[[ EXTRACTED DATA open ]]

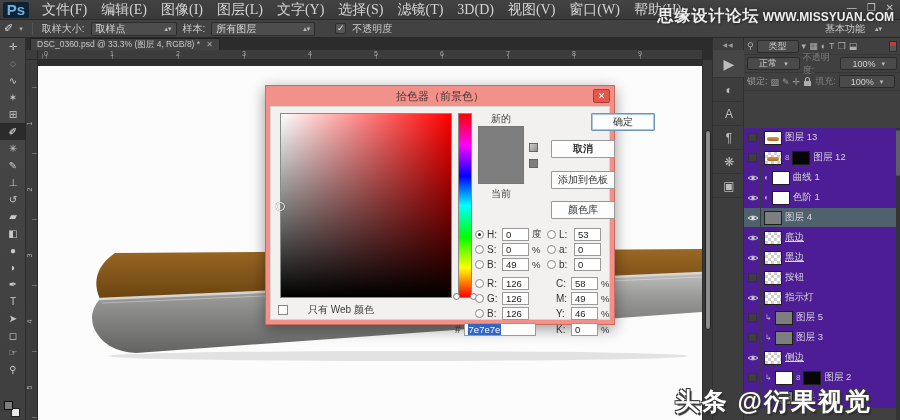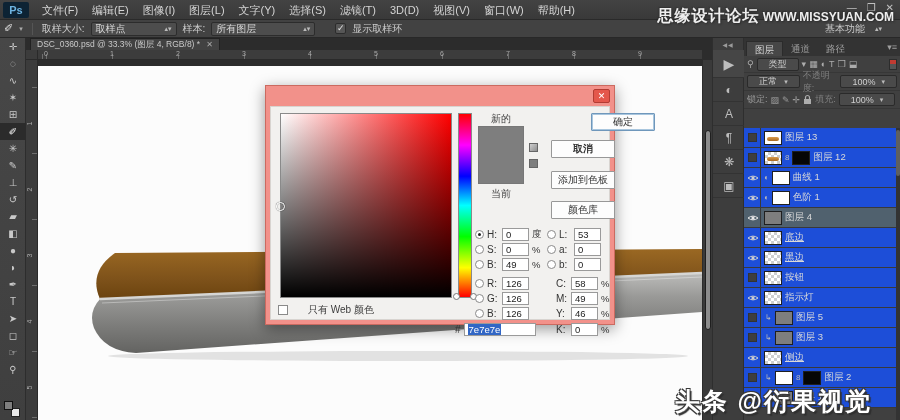--- a/index.html
+++ b/index.html
@@ -8,7 +8,7 @@
 
   
   .menubar { position:absolute; left:0; top:0; width:900px; height:20px; background:linear-gradient(#434343,#393939); border-bottom:1px solid #2a2a2a; display:flex; align-items:center; z-index:40; }
-  .pslogo { width:26px; height:16px; margin:0 6px 0 3px; background:#0d2334; color:#6db3e0; font-weight:bold; font-size:11px; display:flex; align-items:center; justify-content:center; border-radius:2px; }
+  .pslogo { width:26px; height:16px; margin:0 6px 0 3px; background:#0d2334; color:#6db3e0; font-weight:bold; font-size:15px; display:flex; align-items:center; justify-content:center; border-radius:2px; }
   .menuitem { color:#d4d4d4; font-size:11px; padding:0 7px; line-height:20px; white-space:nowrap; }
   .winctl { position:absolute; right:6px; top:2px; display:flex; gap:10px; color:#c0c0c0; font-size:10px; z-index:60; }
   .winctl span { cursor:default; }

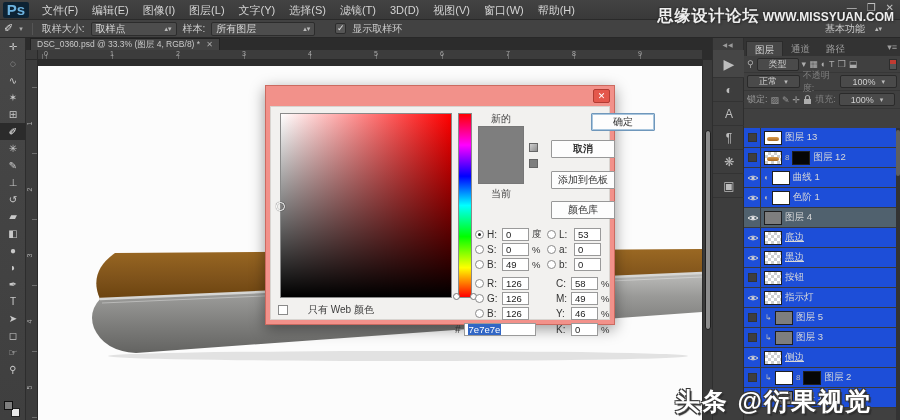--- a/index.html
+++ b/index.html
@@ -9,7 +9,7 @@
   
   .menubar { position:absolute; left:0; top:0; width:900px; height:20px; background:linear-gradient(#434343,#393939); border-bottom:1px solid #2a2a2a; display:flex; align-items:center; z-index:40; }
   .pslogo { width:26px; height:16px; margin:0 6px 0 3px; background:#0d2334; color:#6db3e0; font-weight:bold; font-size:15px; display:flex; align-items:center; justify-content:center; border-radius:2px; }
-  .menuitem { color:#d4d4d4; font-size:11px; padding:0 7px; line-height:20px; white-space:nowrap; }
+  .menuitem { color:#d4d4d4; font-size:14px; padding:0 7px; line-height:20px; white-space:nowrap;font-family:Liberation Serif, serif; }
   .winctl { position:absolute; right:6px; top:2px; display:flex; gap:10px; color:#c0c0c0; font-size:10px; z-index:60; }
   .winctl span { cursor:default; }
 

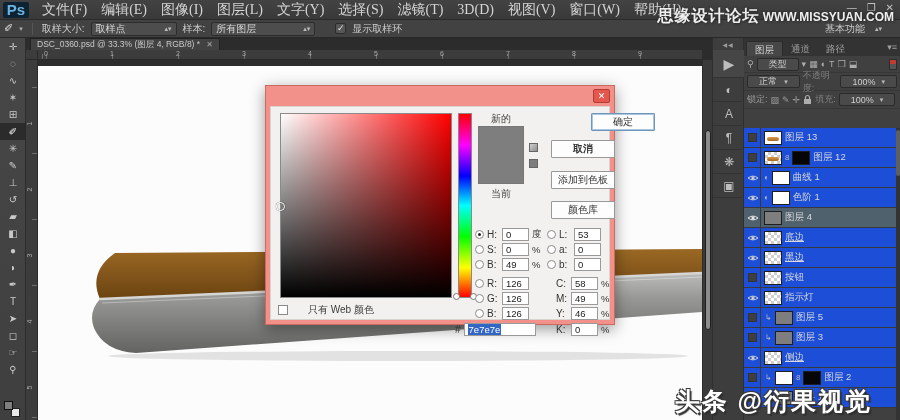--- a/index.html
+++ b/index.html
@@ -165,7 +165,7 @@
   </span>
   <span style="width:8px;"></span>
   <span class="checkbox">✓</span>
-  <span>显示取样环</span>
+  <span>不透明度</span>
   <span class="workspace">
     <span>基本功能</span>
     <span class="dd-arrow">▴▾</span>

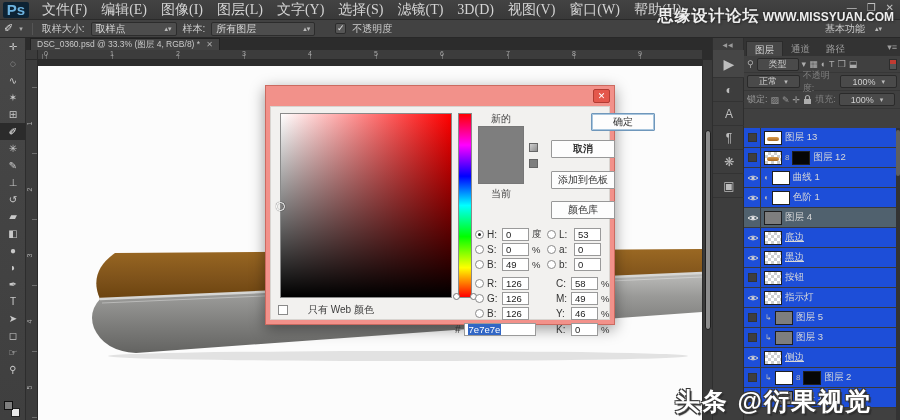--- a/index.html
+++ b/index.html
@@ -315,12 +315,6 @@
 </div>
 
 <div class="panel">
-  <div class="ptabs">
-    <span class="ptab active">图层</span>
-    <span class="ptab">通道</span>
-    <span class="ptab">路径</span>
-    <span class="pmenu">▾≡</span>
-  </div>
   <div class="frow">
     <span class="ficon">⚲</span>
     <span class="smalldd">

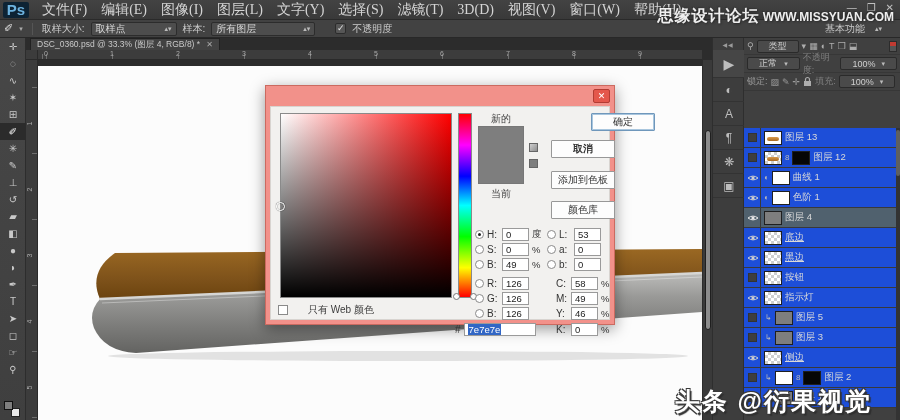--- a/index.html
+++ b/index.html
@@ -511,6 +511,7 @@
 </div>
 
 <div class="dialog">
+  <div class="dtitle">拾色器（前景色）</div>
   <div class="dclose">✕</div>
   <div class="dbody">
 

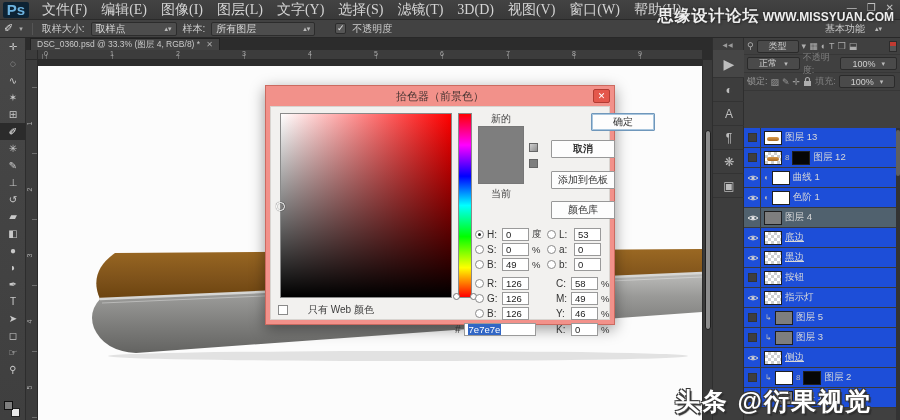--- a/index.html
+++ b/index.html
@@ -74,7 +74,7 @@
   .smalldd { background:#4a4a4a; border:1px solid #2a2a2a; border-radius:2px; height:13px; display:inline-flex; align-items:center; padding:0 11px; color:#cfcfcf; }
 
   .lrows { position:absolute; left:0; top:90px; width:152px; bottom:0; overflow:hidden; }
-  .lrow { height:20px; display:flex; align-items:center; gap:3px; border-bottom:1px solid #393939; background:#1d4ed8; padding-left:1px; }
+  .lrow { height:20px; display:flex; align-items:center; gap:3px; border-bottom:1px solid #393939; background:#4c1d95; padding-left:1px; }
   .lrow.sel { background:#50616e; }
   .eyebox { width:16px; height:20px; display:flex; align-items:center; justify-content:center; border-right:1px solid #393939; flex:0 0 16px; }
   .noeye { width:9px; height:9px; border:1px solid #333; background:#3e3e3e; }

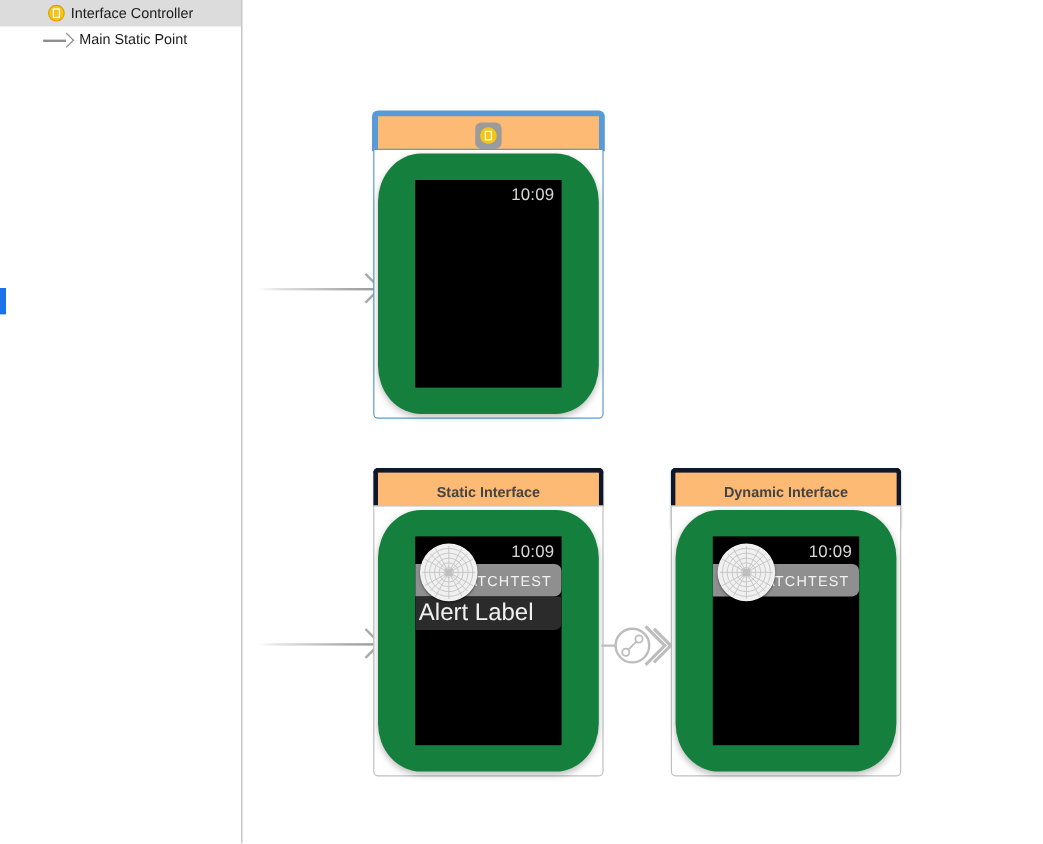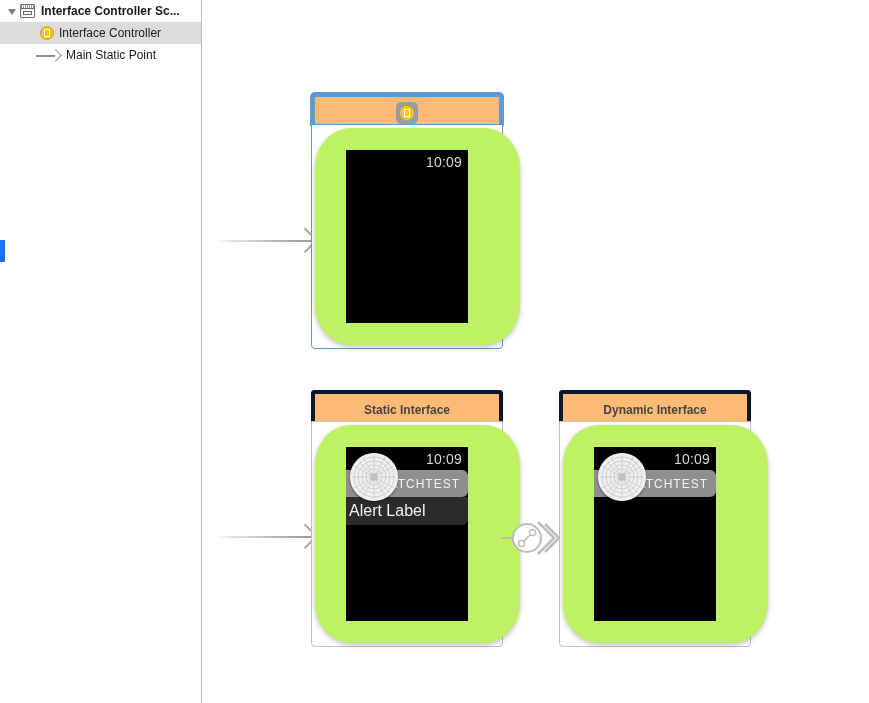--- a/index.html
+++ b/index.html
@@ -304,11 +304,6 @@
 
   <div id="left-marker" style="top:240px;height:22px;"></div>
 
-  <div class="outline-row group" style="top:0px;">
-    <span class="twisty open"></span>
-    <span class="icon-scene"></span>
-    <span class="row-label">Interface Controller Sc...</span>
-  </div>
 
   <div class="outline-row selected" style="padding-left:40px;">
     <span class="icon-ctrl"></span>

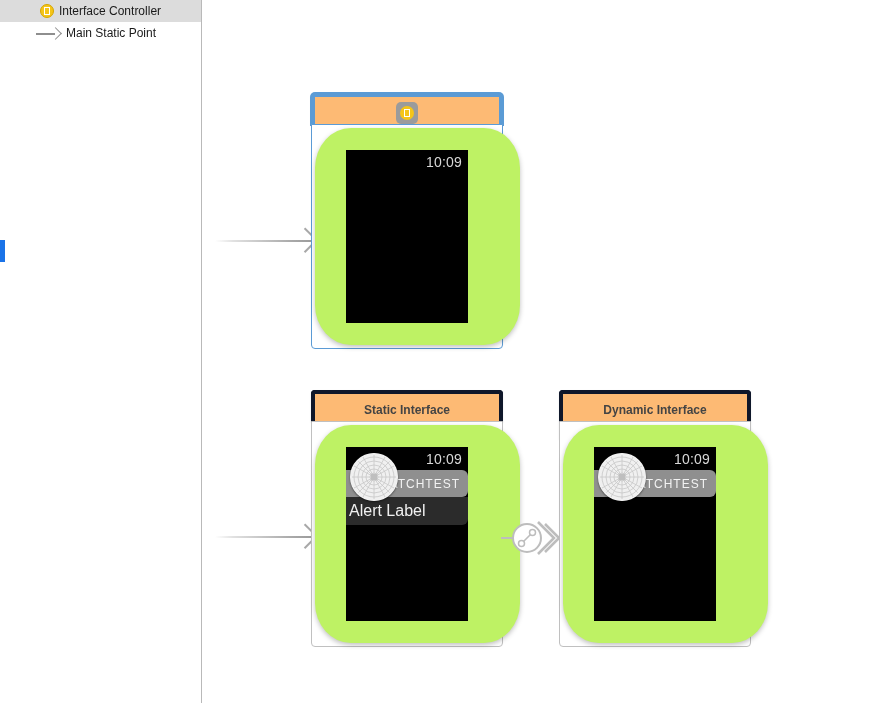--- a/index.html
+++ b/index.html
@@ -212,10 +212,9 @@
   
   .watch {
     position: absolute;
-    background: #bef264;
+    background: #15803d;
     border-radius: 36px / 40px;
     box-shadow: 0 2px 5px rgba(0,0,0,0.25);
-    padding-left: 21px;
   }
   .watch-screen {
     position: absolute;

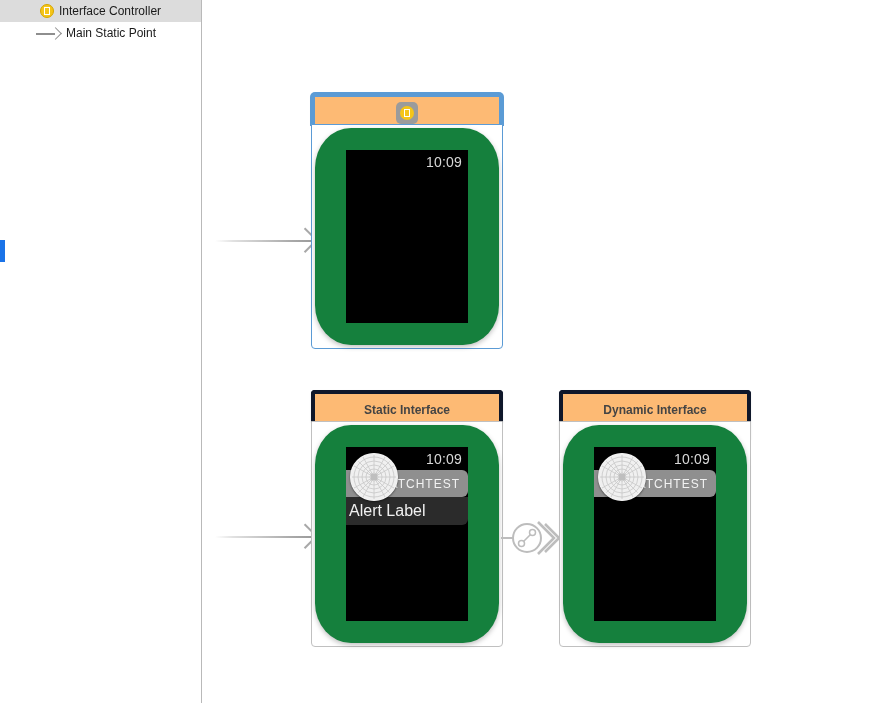--- a/index.html
+++ b/index.html
@@ -261,7 +261,7 @@
   }
   .alert-label-row .txt {
     color: #f0f0f0;
-    font-size: 16px;
+    font-size: 20px;
   }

[[ EXTRACTED DATA closed ]]

> **EXERCISE BRIEF**:
Excluding pictures, reproduce the listing above exactly as it stands.

> **EXPECTED ANSWER**:
--- a/index.html
+++ b/index.html
@@ -8,7 +8,7 @@
 
   
   .menubar { position:absolute; left:0; top:0; width:900px; height:20px; background:linear-gradient(#434343,#393939); border-bottom:1px solid #2a2a2a; display:flex; align-items:center; z-index:40; }
-  .pslogo { width:26px; height:16px; margin:0 6px 0 3px; background:#0d2334; color:#6db3e0; font-weight:bold; font-size:11px; display:flex; align-items:center; justify-content:center; border-radius:2px; }
+  .pslogo { width:26px; height:16px; margin:0 6px 0 3px; background:#0d2334; color:#6db3e0; font-weight:bold; font-size:15px; display:flex; align-items:center; justify-content:center; border-radius:2px; }
   .menuitem { color:#d4d4d4; font-size:11px; padding:0 7px; line-height:20px; white-space:nowrap; }
   .winctl { position:absolute; right:6px; top:2px; display:flex; gap:10px; color:#c0c0c0; font-size:10px; z-index:60; }
   .winctl span { cursor:default; }

--- a/index.html
+++ b/index.html
@@ -9,7 +9,7 @@
   
   .menubar { position:absolute; left:0; top:0; width:900px; height:20px; background:linear-gradient(#434343,#393939); border-bottom:1px solid #2a2a2a; display:flex; align-items:center; z-index:40; }
   .pslogo { width:26px; height:16px; margin:0 6px 0 3px; background:#0d2334; color:#6db3e0; font-weight:bold; font-size:15px; display:flex; align-items:center; justify-content:center; border-radius:2px; }
-  .menuitem { color:#d4d4d4; font-size:11px; padding:0 7px; line-height:20px; white-space:nowrap; }
+  .menuitem { color:#d4d4d4; font-size:14px; padding:0 7px; line-height:20px; white-space:nowrap;font-family:Liberation Serif, serif; }
   .winctl { position:absolute; right:6px; top:2px; display:flex; gap:10px; color:#c0c0c0; font-size:10px; z-index:60; }
   .winctl span { cursor:default; }
 

--- a/index.html
+++ b/index.html
@@ -165,7 +165,7 @@
   </span>
   <span style="width:8px;"></span>
   <span class="checkbox">✓</span>
-  <span>显示取样环</span>
+  <span>不透明度</span>
   <span class="workspace">
     <span>基本功能</span>
     <span class="dd-arrow">▴▾</span>

--- a/index.html
+++ b/index.html
@@ -315,12 +315,6 @@
 </div>
 
 <div class="panel">
-  <div class="ptabs">
-    <span class="ptab active">图层</span>
-    <span class="ptab">通道</span>
-    <span class="ptab">路径</span>
-    <span class="pmenu">▾≡</span>
-  </div>
   <div class="frow">
     <span class="ficon">⚲</span>
     <span class="smalldd">

--- a/index.html
+++ b/index.html
@@ -511,6 +511,7 @@
 </div>
 
 <div class="dialog">
+  <div class="dtitle">拾色器（前景色）</div>
   <div class="dclose">✕</div>
   <div class="dbody">
 

--- a/index.html
+++ b/index.html
@@ -74,7 +74,7 @@
   .smalldd { background:#4a4a4a; border:1px solid #2a2a2a; border-radius:2px; height:13px; display:inline-flex; align-items:center; padding:0 11px; color:#cfcfcf; }
 
   .lrows { position:absolute; left:0; top:90px; width:152px; bottom:0; overflow:hidden; }
-  .lrow { height:20px; display:flex; align-items:center; gap:3px; border-bottom:1px solid #393939; background:#1d4ed8; padding-left:1px; }
+  .lrow { height:20px; display:flex; align-items:center; gap:3px; border-bottom:1px solid #393939; background:#4c1d95; padding-left:1px; }
   .lrow.sel { background:#50616e; }
   .eyebox { width:16px; height:20px; display:flex; align-items:center; justify-content:center; border-right:1px solid #393939; flex:0 0 16px; }
   .noeye { width:9px; height:9px; border:1px solid #333; background:#3e3e3e; }

--- a/index.html
+++ b/index.html
@@ -304,11 +304,6 @@
 
   <div id="left-marker" style="top:240px;height:22px;"></div>
 
-  <div class="outline-row group" style="top:0px;">
-    <span class="twisty open"></span>
-    <span class="icon-scene"></span>
-    <span class="row-label">Interface Controller Sc...</span>
-  </div>
 
   <div class="outline-row selected" style="padding-left:40px;">
     <span class="icon-ctrl"></span>

--- a/index.html
+++ b/index.html
@@ -212,10 +212,9 @@
   
   .watch {
     position: absolute;
-    background: #bef264;
+    background: #15803d;
     border-radius: 36px / 40px;
     box-shadow: 0 2px 5px rgba(0,0,0,0.25);
-    padding-left: 21px;
   }
   .watch-screen {
     position: absolute;

--- a/index.html
+++ b/index.html
@@ -261,7 +261,7 @@
   }
   .alert-label-row .txt {
     color: #f0f0f0;
-    font-size: 16px;
+    font-size: 20px;
   }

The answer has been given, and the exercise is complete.